Thursday, April 15, 2010

David Soll, Director of PUPPET, takes in IFP’s Doc Labs

We're already three days into the lab, so I have a bit of catching up to do. I didn't get to the blogging as quickly as I should have, and Danielle has good reason to be mad at me (you don't want Danielle DiGiacomo mad at you, by the way. She puts smiley faces on your Facebook page.). Regardless, here we go and let's decide together to make the best of where we are.



(Caitlin Boyle, Film Sprout counsels David Soll on outreach)

I can imagine having at one point earlier in life thought "wouldn't it be amazing if someone created a program that X," wherein X stands for the entire mission statement, schedule, description, leaders, mentors, editing advisers and first-time filmmakers involved in the IFP Documentary Lab. Which is to say, I'm impressed, and I'm impressed to the point that I find it hard to believe this fantastic idea was actually put in to effect.

Here is a program that takes ten first-time documentary feature filmmakers (also ten narrative filmmakers, in their own lab [we don't mix well]) who are entirely dissimilar from one another in sensibility and subject matter, yet share with each other varying degrees of bewilderment with the state of our films, our careers, and the industry. Which are three very large things about which to be bewildered, and together suggest a common state in which nearly every first time filmmaker is finding themselves these days.

(Jon Reiss talks about the long tail)


If you are a bewildered filmmaker - as I am (although I shouldn't speak for the entire group. some of the other filmmakers look really un-bewildered, in fact) - what the lab offers you appears at first to be a crash course in finishing, distribution models and editorial decision making. But then you arrive on the first day, they go ahead and fill you in on everything else the Lab actually is. Now, you've read all this in the literature ahead of time, but because you are not especially bright (you are, remember, trying to make an independent documentary feature in 2010), your lab leaders are nice enough to go over the scope of the program one more time. First, you realize they aren't just offering you a 'crash course', but relationships with mentors and editing advisers who are among the finest documentary talents in the business.

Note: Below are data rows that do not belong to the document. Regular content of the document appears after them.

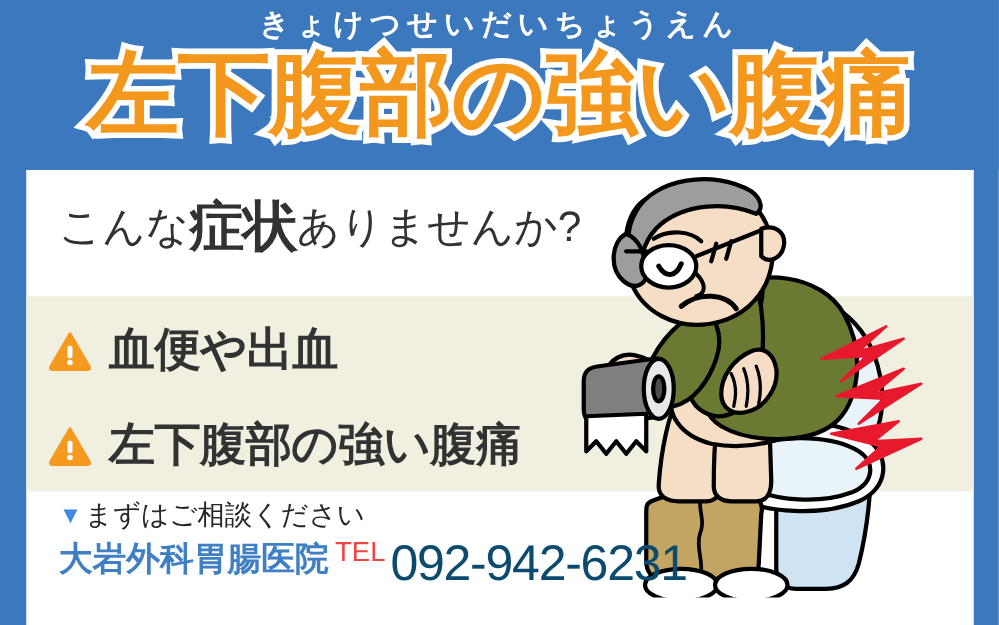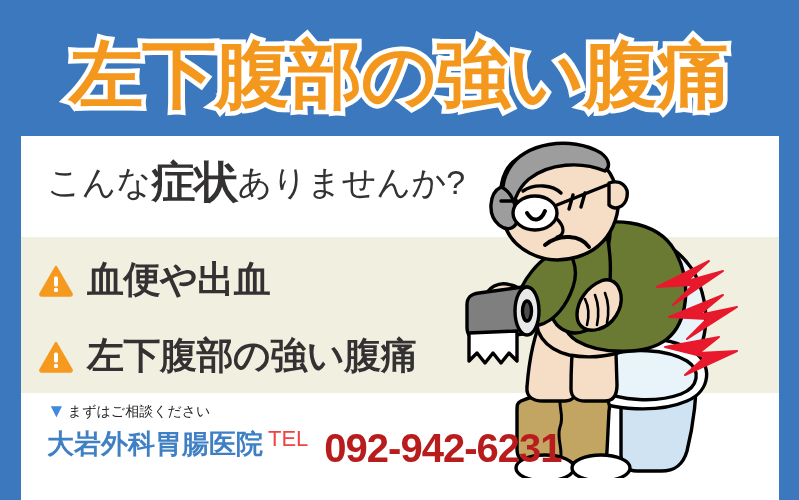"きょけつせいだいちょうえん" div.furigana { html: none -> <div>きょけつせいだいちょうえん</div> }
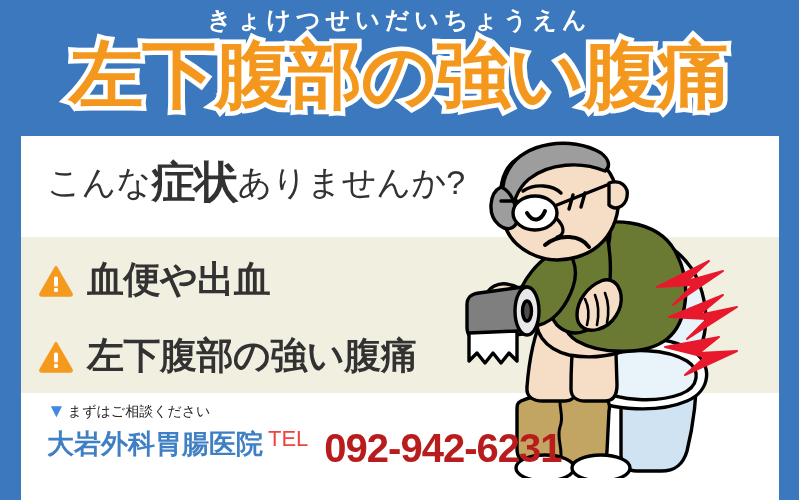"まずはご相談ください" .consult-text { font-size: 14px -> 22px }
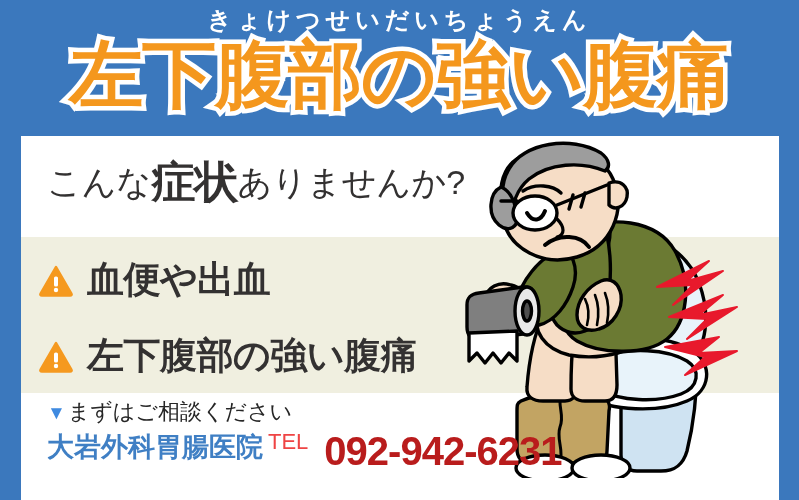"092-942-6231" .tel-number { color: #b91c1c -> #0c4a6e; font-weight: bold -> normal; margin-left: 16px -> 4px }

And then you realize they selected three of these folks to actually be "lab leaders" - which means they are running the lab, in person, for every minute of this week, and together serving a function somewhere between that of batting coach, psychotherapist and rabbi. And then, you realize, they've picked filmmakers as your peers who each have compelling, hugely exciting projects of their own. And then, when you're starting to think Okay, this week looks pretty good to me, they tell you this whole thing isn't just one week at all. No, it's actually a YEAR, and will include continued mentoring with each adviser/leader/mentor offering one on one meetings outside the scheduled sessions, phone calls, letters, emails, text messages to help you continue resolving issues and facing down the intimidating landscape of independent film. And THEN, after offering you (are you kidding?) all this support, they - almost it seems just to mess with your head - they have the nerve to tell you the entire program is free.

So my point is, after a few days, my point is that yeah, I think the Lab is a good idea.